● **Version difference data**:
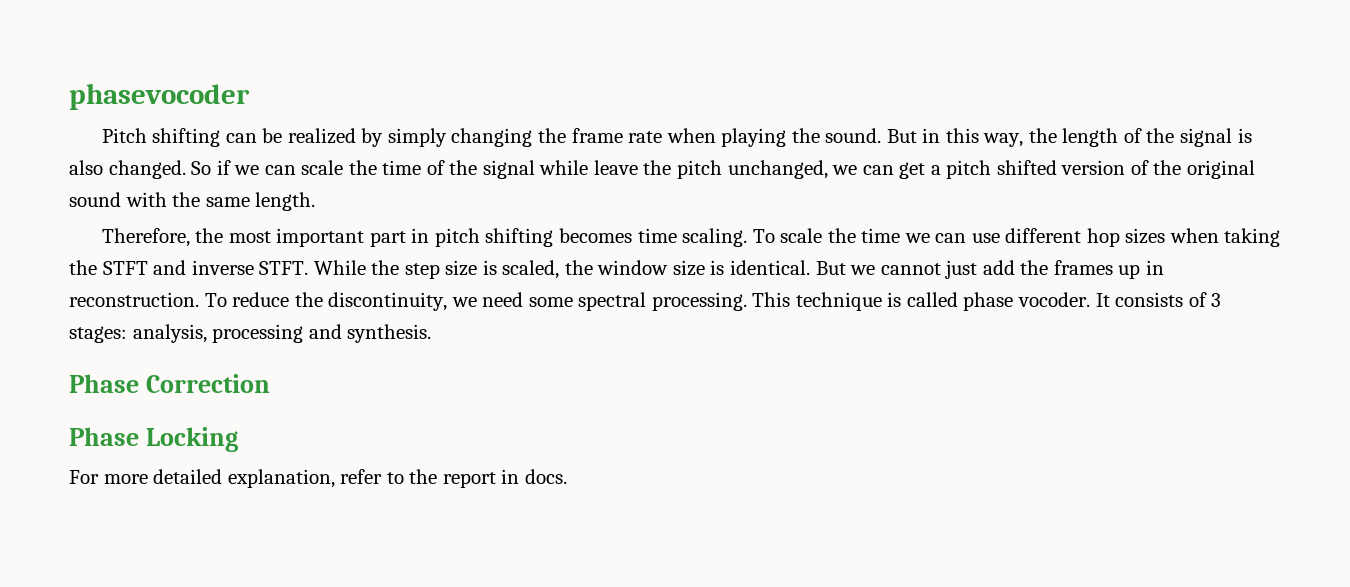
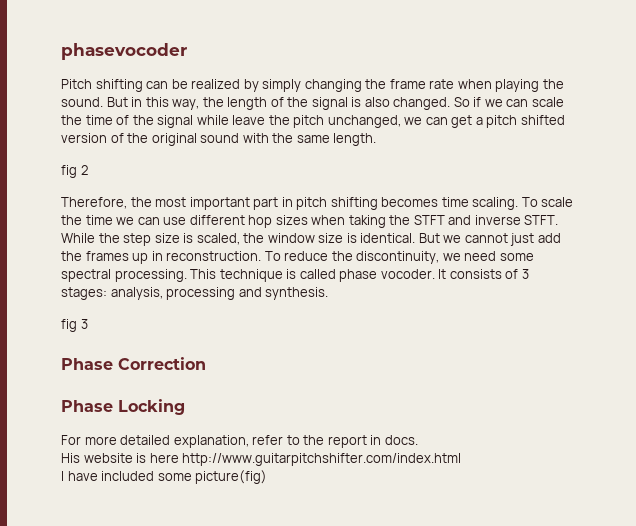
(316, 201) none -> [61,165,88,178] // fig 2
(432, 333) none -> [61,319,88,332] // fig 3
(567, 476) none -> [61,453,462,466] [61,470,268,484] // His website is here http://www.guitarpitchshifter.com/index.html // I have included some picture(fig)

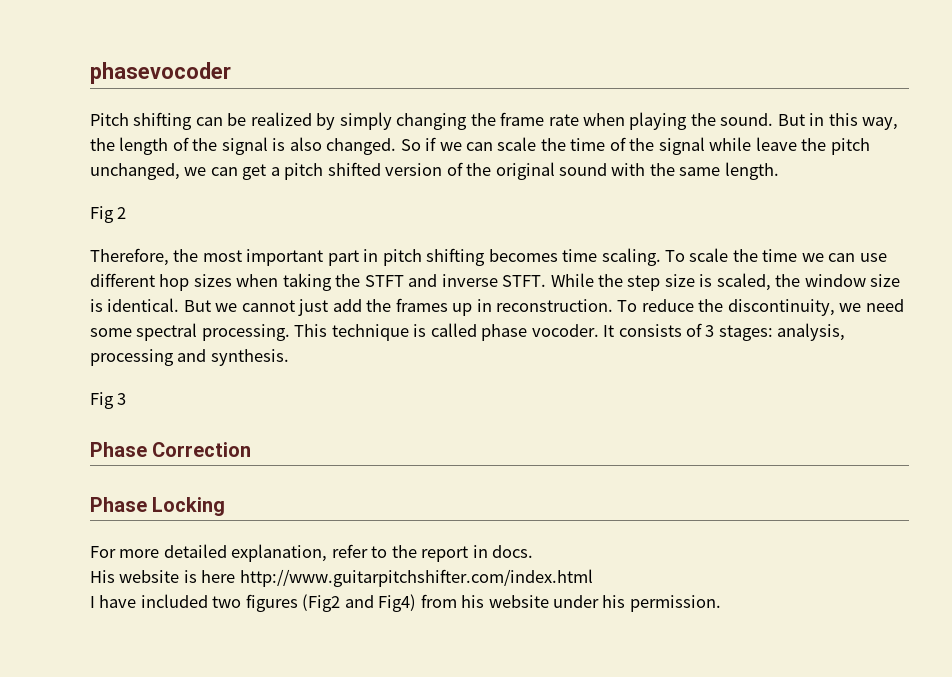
[61,165,77,178] fig -> [90,206,114,223] Fig
[61,319,77,332] fig -> [90,392,114,409] Fig
[157,470,268,484] some picture(fig) -> [212,594,721,612] two figures (Fig2 and Fig4) from his website under his permission.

● **GOAL OF THE EXERCISE**: Quote the records in their entirety, keeping the wording exact and excluding pictures.

● **OUTPUT OF THE TASK**:
(316, 201) none -> [61,165,88,178] // fig 2
(432, 333) none -> [61,319,88,332] // fig 3
(567, 476) none -> [61,453,462,466] [61,470,268,484] // His website is here http://www.guitarpitchshifter.com/index.html // I have included some picture(fig)

[61,165,77,178] fig -> [90,206,114,223] Fig
[61,319,77,332] fig -> [90,392,114,409] Fig
[157,470,268,484] some picture(fig) -> [212,594,721,612] two figures (Fig2 and Fig4) from his website under his permission.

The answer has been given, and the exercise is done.